-- THE DATA follows --

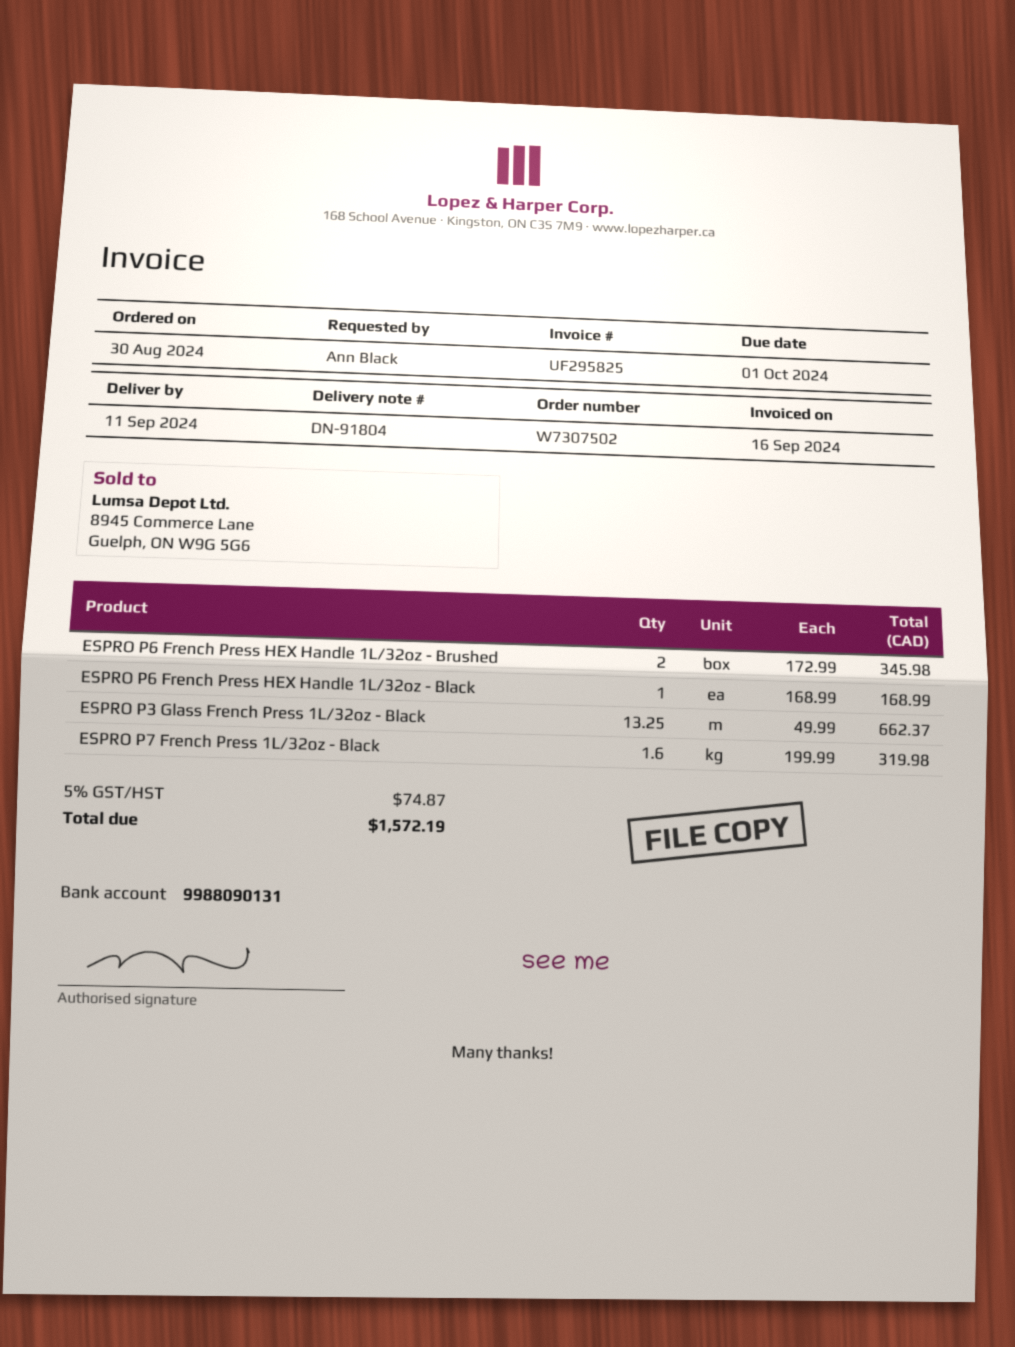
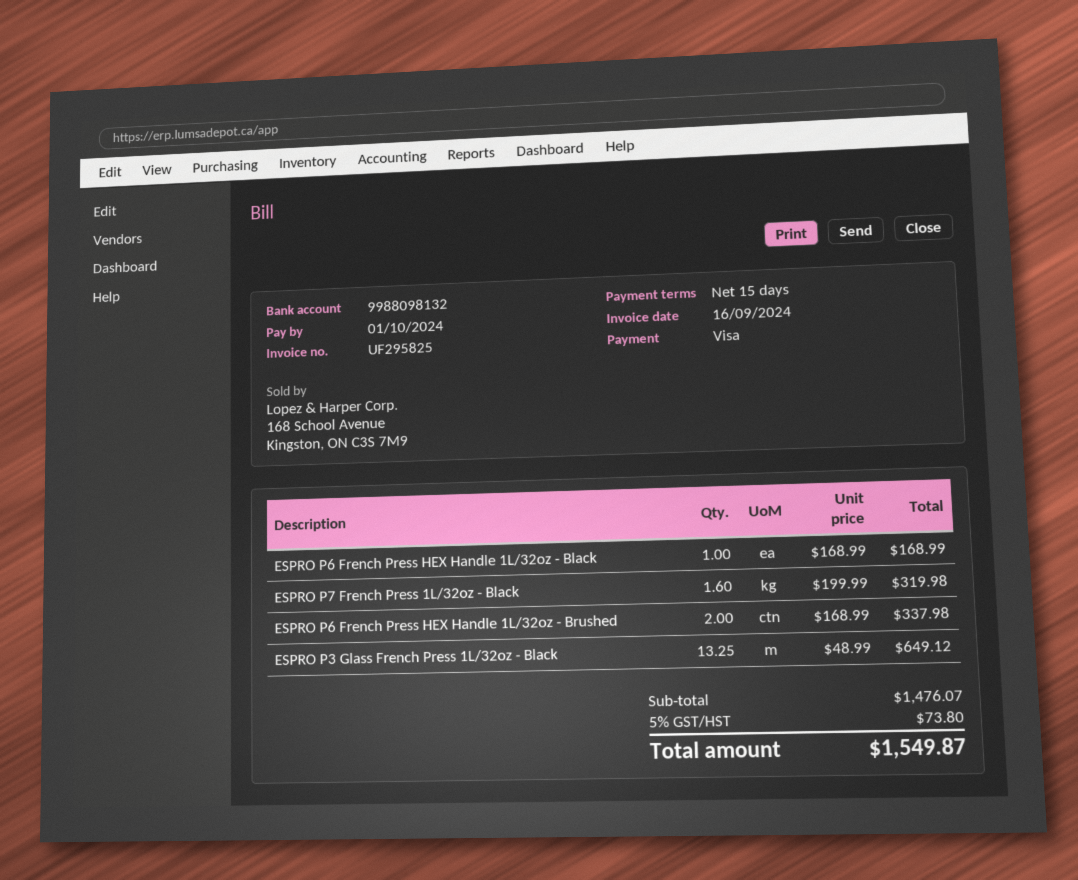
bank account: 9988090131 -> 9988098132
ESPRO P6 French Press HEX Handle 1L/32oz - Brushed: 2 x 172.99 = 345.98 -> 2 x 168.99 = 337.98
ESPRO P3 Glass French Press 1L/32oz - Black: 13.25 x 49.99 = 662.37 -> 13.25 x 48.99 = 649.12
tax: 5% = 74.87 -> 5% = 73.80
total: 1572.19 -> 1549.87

-- THE DATA concluded --

INSTRUCTIONS TO FOLLOW:
Please set down, with no changes, the line that contains "ESPRO P3 Glass" and all the lines after it until the entries end; write nothing besides them.

ANSWER SPACE:
ESPRO P3 Glass French Press 1L/32oz - Black: 13.25 x 49.99 = 662.37 -> 13.25 x 48.99 = 649.12
tax: 5% = 74.87 -> 5% = 73.80
total: 1572.19 -> 1549.87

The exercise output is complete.